WORK REQUEST ->
Please restate the following records word for word.

SOURCE DATA ->
┌────────

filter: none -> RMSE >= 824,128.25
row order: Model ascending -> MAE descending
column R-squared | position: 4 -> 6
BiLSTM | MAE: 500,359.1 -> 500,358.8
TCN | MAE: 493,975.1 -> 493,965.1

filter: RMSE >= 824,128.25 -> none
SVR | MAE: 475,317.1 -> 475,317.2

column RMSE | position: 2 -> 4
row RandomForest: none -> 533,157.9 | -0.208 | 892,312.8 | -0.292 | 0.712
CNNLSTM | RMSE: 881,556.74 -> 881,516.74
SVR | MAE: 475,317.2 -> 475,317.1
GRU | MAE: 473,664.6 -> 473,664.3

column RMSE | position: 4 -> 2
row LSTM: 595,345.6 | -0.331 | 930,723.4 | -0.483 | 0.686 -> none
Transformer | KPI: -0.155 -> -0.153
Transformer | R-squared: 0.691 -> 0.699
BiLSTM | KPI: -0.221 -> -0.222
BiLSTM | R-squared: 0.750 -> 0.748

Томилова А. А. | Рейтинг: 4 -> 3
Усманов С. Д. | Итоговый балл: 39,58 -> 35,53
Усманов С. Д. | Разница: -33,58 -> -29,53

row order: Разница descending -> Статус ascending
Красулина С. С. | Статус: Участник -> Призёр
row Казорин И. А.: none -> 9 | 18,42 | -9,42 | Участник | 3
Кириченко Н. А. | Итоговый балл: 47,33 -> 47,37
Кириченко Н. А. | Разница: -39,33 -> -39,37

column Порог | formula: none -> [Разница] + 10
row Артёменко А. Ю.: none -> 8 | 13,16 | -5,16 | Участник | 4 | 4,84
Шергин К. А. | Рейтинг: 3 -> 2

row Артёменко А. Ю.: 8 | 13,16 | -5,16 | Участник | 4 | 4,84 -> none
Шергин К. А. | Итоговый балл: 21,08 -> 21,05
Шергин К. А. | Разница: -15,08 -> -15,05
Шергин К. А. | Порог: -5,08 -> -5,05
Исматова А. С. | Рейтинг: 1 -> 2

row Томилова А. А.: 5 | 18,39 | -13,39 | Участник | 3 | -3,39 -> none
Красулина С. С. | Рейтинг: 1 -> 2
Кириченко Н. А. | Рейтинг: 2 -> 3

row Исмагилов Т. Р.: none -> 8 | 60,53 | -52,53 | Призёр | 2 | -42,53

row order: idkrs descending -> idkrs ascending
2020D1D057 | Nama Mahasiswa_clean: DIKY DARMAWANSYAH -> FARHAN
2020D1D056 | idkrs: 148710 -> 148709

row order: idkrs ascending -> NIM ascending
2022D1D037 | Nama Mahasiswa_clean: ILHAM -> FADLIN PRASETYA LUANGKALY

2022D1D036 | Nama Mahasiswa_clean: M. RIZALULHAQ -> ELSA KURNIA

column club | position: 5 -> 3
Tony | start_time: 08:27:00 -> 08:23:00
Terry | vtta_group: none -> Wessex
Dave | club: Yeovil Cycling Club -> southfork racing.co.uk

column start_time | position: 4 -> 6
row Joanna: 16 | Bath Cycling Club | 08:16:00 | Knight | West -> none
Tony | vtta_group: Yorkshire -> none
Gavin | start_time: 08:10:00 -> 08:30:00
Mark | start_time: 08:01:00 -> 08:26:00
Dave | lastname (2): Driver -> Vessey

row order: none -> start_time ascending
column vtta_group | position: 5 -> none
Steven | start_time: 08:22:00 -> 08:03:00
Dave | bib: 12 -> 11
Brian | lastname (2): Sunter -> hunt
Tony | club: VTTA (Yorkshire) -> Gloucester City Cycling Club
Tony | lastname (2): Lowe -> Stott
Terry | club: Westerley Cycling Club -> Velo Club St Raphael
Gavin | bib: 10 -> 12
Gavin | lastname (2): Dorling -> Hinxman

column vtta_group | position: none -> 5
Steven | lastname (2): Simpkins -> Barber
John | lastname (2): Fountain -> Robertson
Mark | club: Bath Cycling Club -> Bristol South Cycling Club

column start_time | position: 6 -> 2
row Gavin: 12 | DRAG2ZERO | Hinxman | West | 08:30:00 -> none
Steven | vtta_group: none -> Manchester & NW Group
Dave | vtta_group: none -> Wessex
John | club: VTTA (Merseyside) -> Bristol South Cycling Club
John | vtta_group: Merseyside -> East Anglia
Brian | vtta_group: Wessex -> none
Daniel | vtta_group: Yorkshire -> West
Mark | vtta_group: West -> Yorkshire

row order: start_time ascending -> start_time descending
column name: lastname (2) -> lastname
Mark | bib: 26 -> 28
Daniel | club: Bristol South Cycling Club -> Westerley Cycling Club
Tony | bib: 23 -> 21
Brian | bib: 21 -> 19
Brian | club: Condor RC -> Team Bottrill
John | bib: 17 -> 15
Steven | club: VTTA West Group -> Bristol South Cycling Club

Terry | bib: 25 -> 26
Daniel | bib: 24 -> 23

└────────

SOLVED EXERCISE ->
filter: none -> RMSE >= 824,128.25
row order: Model ascending -> MAE descending
column R-squared | position: 4 -> 6
BiLSTM | MAE: 500,359.1 -> 500,358.8
TCN | MAE: 493,975.1 -> 493,965.1

filter: RMSE >= 824,128.25 -> none
SVR | MAE: 475,317.1 -> 475,317.2

column RMSE | position: 2 -> 4
row RandomForest: none -> 533,157.9 | -0.208 | 892,312.8 | -0.292 | 0.712
CNNLSTM | RMSE: 881,556.74 -> 881,516.74
SVR | MAE: 475,317.2 -> 475,317.1
GRU | MAE: 473,664.6 -> 473,664.3

column RMSE | position: 4 -> 2
row LSTM: 595,345.6 | -0.331 | 930,723.4 | -0.483 | 0.686 -> none
Transformer | KPI: -0.155 -> -0.153
Transformer | R-squared: 0.691 -> 0.699
BiLSTM | KPI: -0.221 -> -0.222
BiLSTM | R-squared: 0.750 -> 0.748

Томилова А. А. | Рейтинг: 4 -> 3
Усманов С. Д. | Итоговый балл: 39,58 -> 35,53
Усманов С. Д. | Разница: -33,58 -> -29,53

row order: Разница descending -> Статус ascending
Красулина С. С. | Статус: Участник -> Призёр
row Казорин И. А.: none -> 9 | 18,42 | -9,42 | Участник | 3
Кириченко Н. А. | Итоговый балл: 47,33 -> 47,37
Кириченко Н. А. | Разница: -39,33 -> -39,37

column Порог | formula: none -> [Разница] + 10
row Артёменко А. Ю.: none -> 8 | 13,16 | -5,16 | Участник | 4 | 4,84
Шергин К. А. | Рейтинг: 3 -> 2

row Артёменко А. Ю.: 8 | 13,16 | -5,16 | Участник | 4 | 4,84 -> none
Шергин К. А. | Итоговый балл: 21,08 -> 21,05
Шергин К. А. | Разница: -15,08 -> -15,05
Шергин К. А. | Порог: -5,08 -> -5,05
Исматова А. С. | Рейтинг: 1 -> 2

row Томилова А. А.: 5 | 18,39 | -13,39 | Участник | 3 | -3,39 -> none
Красулина С. С. | Рейтинг: 1 -> 2
Кириченко Н. А. | Рейтинг: 2 -> 3

row Исмагилов Т. Р.: none -> 8 | 60,53 | -52,53 | Призёр | 2 | -42,53

row order: idkrs descending -> idkrs ascending
2020D1D057 | Nama Mahasiswa_clean: DIKY DARMAWANSYAH -> FARHAN
2020D1D056 | idkrs: 148710 -> 148709

row order: idkrs ascending -> NIM ascending
2022D1D037 | Nama Mahasiswa_clean: ILHAM -> FADLIN PRASETYA LUANGKALY

2022D1D036 | Nama Mahasiswa_clean: M. RIZALULHAQ -> ELSA KURNIA

column club | position: 5 -> 3
Tony | start_time: 08:27:00 -> 08:23:00
Terry | vtta_group: none -> Wessex
Dave | club: Yeovil Cycling Club -> southfork racing.co.uk

column start_time | position: 4 -> 6
row Joanna: 16 | Bath Cycling Club | 08:16:00 | Knight | West -> none
Tony | vtta_group: Yorkshire -> none
Gavin | start_time: 08:10:00 -> 08:30:00
Mark | start_time: 08:01:00 -> 08:26:00
Dave | lastname (2): Driver -> Vessey

row order: none -> start_time ascending
column vtta_group | position: 5 -> none
Steven | start_time: 08:22:00 -> 08:03:00
Dave | bib: 12 -> 11
Brian | lastname (2): Sunter -> hunt
Tony | club: VTTA (Yorkshire) -> Gloucester City Cycling Club
Tony | lastname (2): Lowe -> Stott
Terry | club: Westerley Cycling Club -> Velo Club St Raphael
Gavin | bib: 10 -> 12
Gavin | lastname (2): Dorling -> Hinxman

column vtta_group | position: none -> 5
Steven | lastname (2): Simpkins -> Barber
John | lastname (2): Fountain -> Robertson
Mark | club: Bath Cycling Club -> Bristol South Cycling Club

column start_time | position: 6 -> 2
row Gavin: 12 | DRAG2ZERO | Hinxman | West | 08:30:00 -> none
Steven | vtta_group: none -> Manchester & NW Group
Dave | vtta_group: none -> Wessex
John | club: VTTA (Merseyside) -> Bristol South Cycling Club
John | vtta_group: Merseyside -> East Anglia
Brian | vtta_group: Wessex -> none
Daniel | vtta_group: Yorkshire -> West
Mark | vtta_group: West -> Yorkshire

row order: start_time ascending -> start_time descending
column name: lastname (2) -> lastname
Mark | bib: 26 -> 28
Daniel | club: Bristol South Cycling Club -> Westerley Cycling Club
Tony | bib: 23 -> 21
Brian | bib: 21 -> 19
Brian | club: Condor RC -> Team Bottrill
John | bib: 17 -> 15
Steven | club: VTTA West Group -> Bristol South Cycling Club

Terry | bib: 25 -> 26
Daniel | bib: 24 -> 23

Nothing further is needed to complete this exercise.